Au titre de l’article 5 du code de procédure civile, le Tribunal ne peut statuer au delà de ce qui est demandé. Si Madame [R] [O] saisit présentement la juridiction du fond et n’indique pas à quel titre elle sollicite une indemnisation « à titre provisionnel », le juge ne peut allouer une somme définitive, dès lors que seule une indemnisation « provisionnelle » est sollicitée.
La société civile de construction vente [Localité 4] – [Adresse 7] sera condamnée à verser à titre provisionnel la somme de 8.000 € à Madame [R] [O], en indemnisation de son préjudice moral.
Sur les dépens et l’article 700 du code de procédure civile :
Il y a lieu de condamner la société civile de construction vente [Localité 4] – [Adresse 7], qui succombe aux demandes de Madame [R] [O], aux entiers dépens.
Il y a lieu de condamner la société civile de construction vente [Localité 4] – [Adresse 7] à verser à Madame [R] [O] la somme de 1.500 € au titre de l’article 700 du code de procédure civile.
Sur l’exécution provisoire :
L’article 514 du code de procédure civile dispose que « les décisions de première instance sont de droit exécutoires à titre provisoire à moins que la loi ou la décision rendue n’en dispose autrement. »

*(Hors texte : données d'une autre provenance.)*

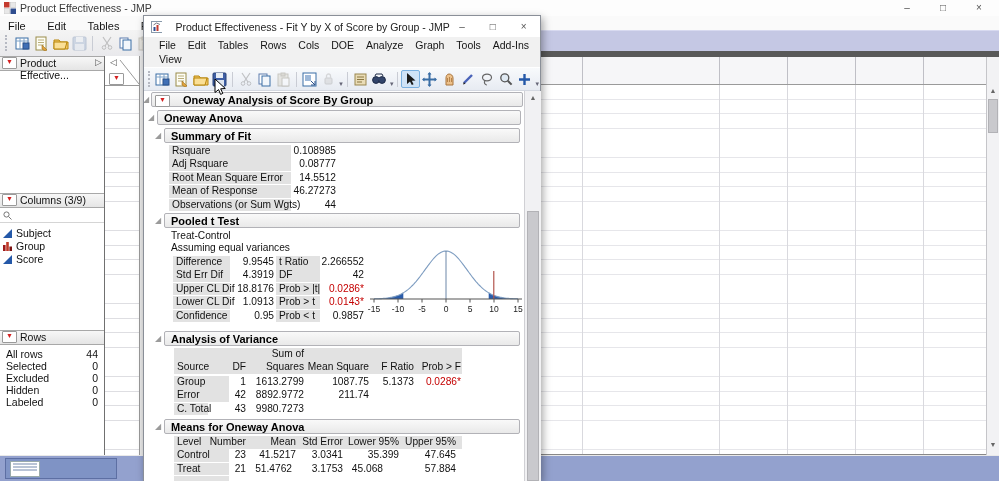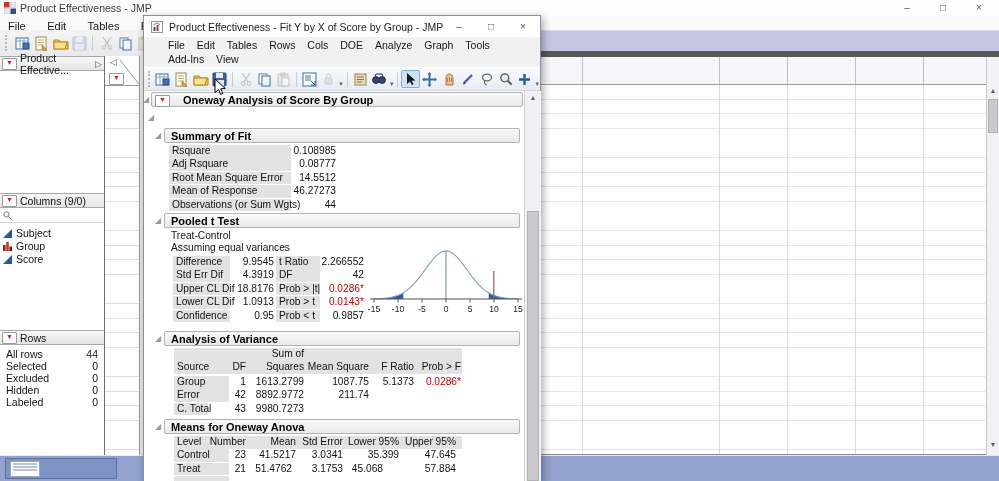--- a/index.html
+++ b/index.html
@@ -54,7 +54,7 @@
   
   .rwin{left:143px;top:15px;width:398px;height:466px;background:#fff;border:1px solid #8a8f98;box-sizing:border-box;box-shadow:2px 3px 8px rgba(0,0,0,.35)}
   .r-titlebar{position:absolute;left:0;top:0;width:100%;height:21px;background:#fff;border-bottom:1px solid #e8e8e8;display:flex;align-items:center}
-  .r-title{font-size:10.5px;color:#222;margin-left:6px;white-space:nowrap}
+  .r-title{font-size:10.5px;color:#222;margin-left:13px;white-space:nowrap}
   .r-menubar{position:absolute;left:0;top:21px;width:100%;height:30px;background:#f1f1f1;font-size:10.5px;padding:1px 0 0 24px;box-sizing:border-box;line-height:14px}
   .r-menubar .mi{font-size:10.5px;margin-right:9px}
   .r-toolbar{position:absolute;left:0;top:51px;width:100%;height:24px;background:linear-gradient(#f8fafc,#e7ebf2);border-top:1px solid #fff;border-bottom:1px solid #d4d8e0;display:flex;align-items:center;padding-left:3px;box-sizing:border-box}

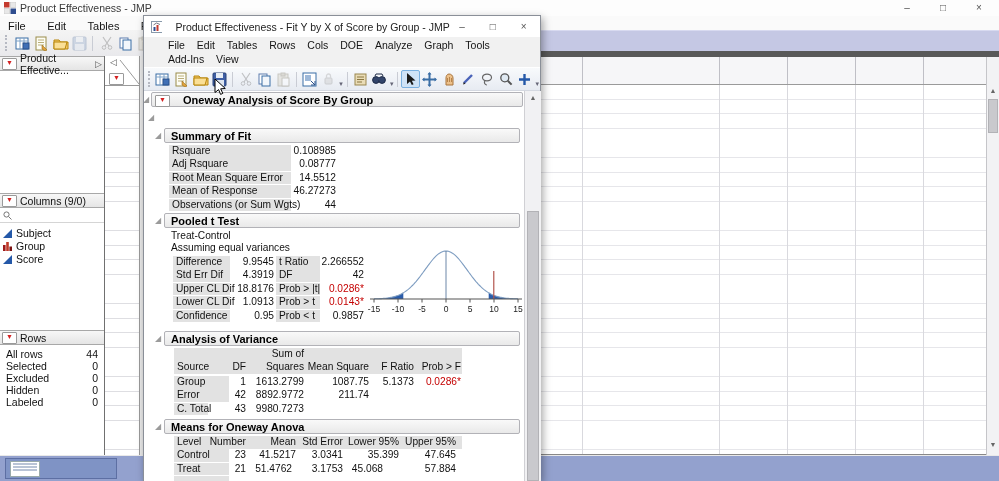--- a/index.html
+++ b/index.html
@@ -55,7 +55,7 @@
   .rwin{left:143px;top:15px;width:398px;height:466px;background:#fff;border:1px solid #8a8f98;box-sizing:border-box;box-shadow:2px 3px 8px rgba(0,0,0,.35)}
   .r-titlebar{position:absolute;left:0;top:0;width:100%;height:21px;background:#fff;border-bottom:1px solid #e8e8e8;display:flex;align-items:center}
   .r-title{font-size:10.5px;color:#222;margin-left:13px;white-space:nowrap}
-  .r-menubar{position:absolute;left:0;top:21px;width:100%;height:30px;background:#f1f1f1;font-size:10.5px;padding:1px 0 0 24px;box-sizing:border-box;line-height:14px}
+  .r-menubar{position:absolute;left:0;top:21px;width:100%;height:30px;background:#f1f1f1;font-size:10.5px;padding:1px 0 0 15px;box-sizing:border-box;line-height:14px}
   .r-menubar .mi{font-size:10.5px;margin-right:9px}
   .r-toolbar{position:absolute;left:0;top:51px;width:100%;height:24px;background:linear-gradient(#f8fafc,#e7ebf2);border-top:1px solid #fff;border-bottom:1px solid #d4d8e0;display:flex;align-items:center;padding-left:3px;box-sizing:border-box}
   .tool-sel{background:#cfe3f7;border:1px solid #7ab0e0;border-radius:2px;box-sizing:border-box}

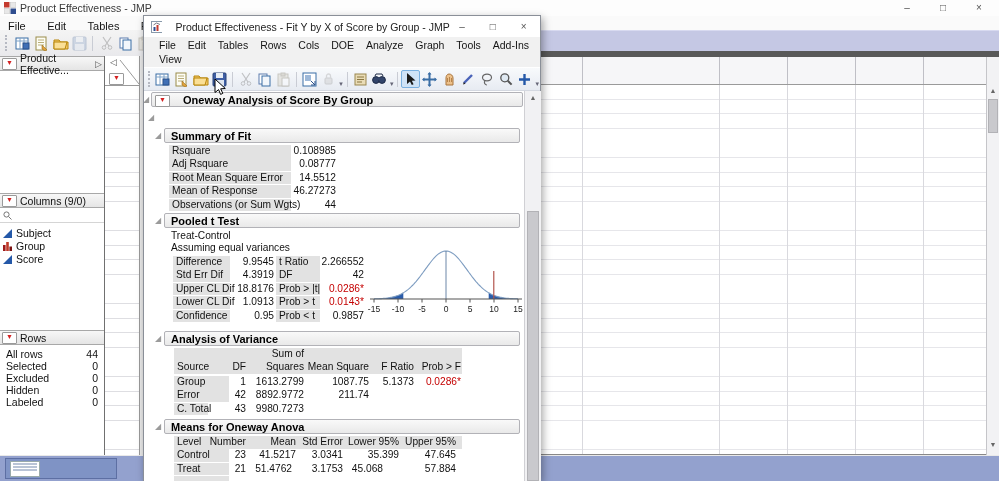--- a/index.html
+++ b/index.html
@@ -21,7 +21,7 @@
   
   .sidebar{left:0;top:56px;width:105px;height:399px;background:#fff;border-right:1px solid #707070;box-sizing:border-box}
   .panelhdr{position:absolute;left:0;width:104px;height:15px;background:linear-gradient(#f7f7f7,#e5e5e5);
-            border-top:1px solid #a8a8a8;border-bottom:1px solid #a8a8a8;display:flex;align-items:center;gap:3px;
+            border-top:1px solid #a8a8a8;border-bottom:1px solid #a8a8a8;display:flex;align-items:flex-start;gap:3px;
             padding:0 2px;box-sizing:border-box;font-size:10.5px;color:#111;font-weight:bold}
   .redbtn{width:13px;height:10px;background:#fff;border:1px solid #9a9a9a;color:#d42020;font-size:7px;line-height:8px;text-align:center;display:inline-block;border-radius:1px;flex:0 0 auto}
   .chev{color:#555;font-size:9px}

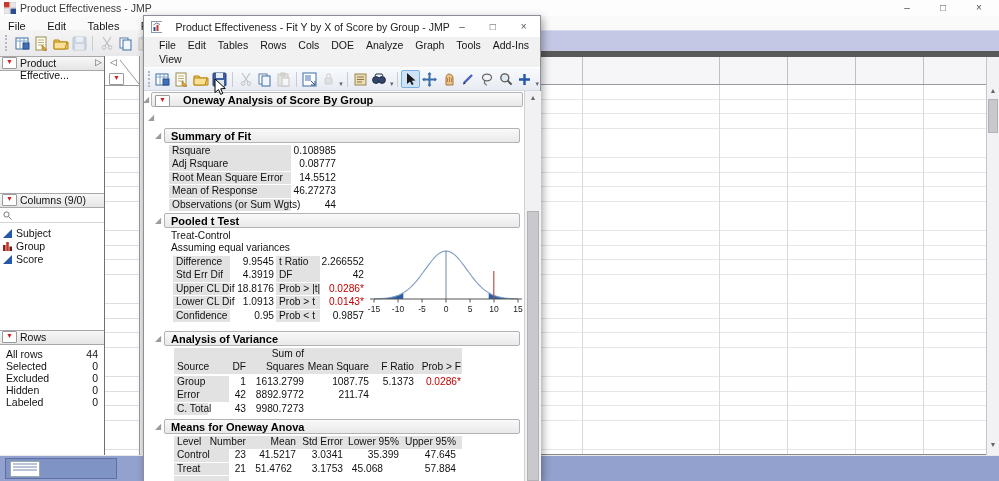--- a/index.html
+++ b/index.html
@@ -397,6 +397,9 @@
       </div>
 
       <span class="disc" style="left:2px;top:22px">◢</span>
+      <div class="hdrbar" style="left:13px;top:19px;width:364px">
+        <span>Oneway Anova</span>
+      </div>
 
       <span class="disc" style="left:9px;top:40px">◢</span>
       <div class="hdrbar" style="left:20px;top:37px;width:356px">

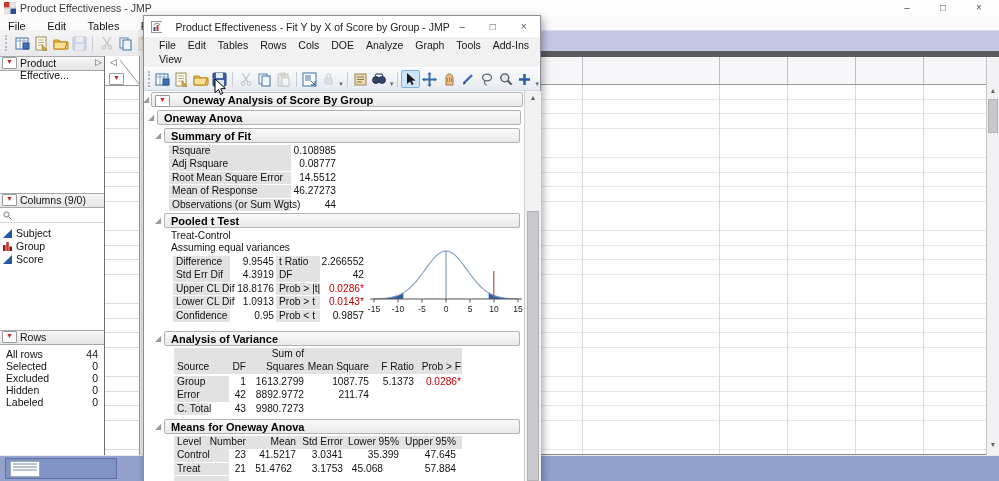--- a/index.html
+++ b/index.html
@@ -178,7 +178,7 @@
 
     <div class="panelhdr" style="top:137px">
       <span class="redbtn">▼</span>
-      <span style="font-weight:normal">Columns (9/0)</span>
+      <span style="font-weight:normal">Columns (3/9)</span>
     </div>
     <div class="srow" style="top:153px">
       <svg width="9" height="9">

La présente décision est exécutoire de droit à titre provisoire.
PAR CES MOTIFS :
Le Tribunal, statuant publiquement par mise à disposition de la décision au greffe après débats en audience publique, par jugement contradictoire, rendu en premier ressort :
REJETTE la demande de révocation de l’ordonnance de clôture ;
DEBOUTE Madame [R] [O] de sa prétention à la somme de 130.000 € à titre provisionnel au titre du préjudice matériel ;
CONDAMNE la société civile de construction vente [Localité 4] – [Adresse 7] à verser à Madame [R] [O] la somme de huit mille euros (8.000 €) à titre provisionnel, en indemnisation de son préjudice moral ;
CONDAMNE la société civile de construction vente [Localité 4] – [Adresse 7] aux entiers dépens ;
CONDAMNE la société civile de construction vente [Localité 4] – [Adresse 7] à verser à Madame [R] [O] la somme de mille cinq cents euros (1.500 €) au titre de l’article 700 du code de procédure civile ;
RAPPELLE que la présente décision est exécutoire à titre provisoire ;
REJETTE les prétentions pour le surplus.
Ainsi jugé et prononcé les jour, mois et an susdits.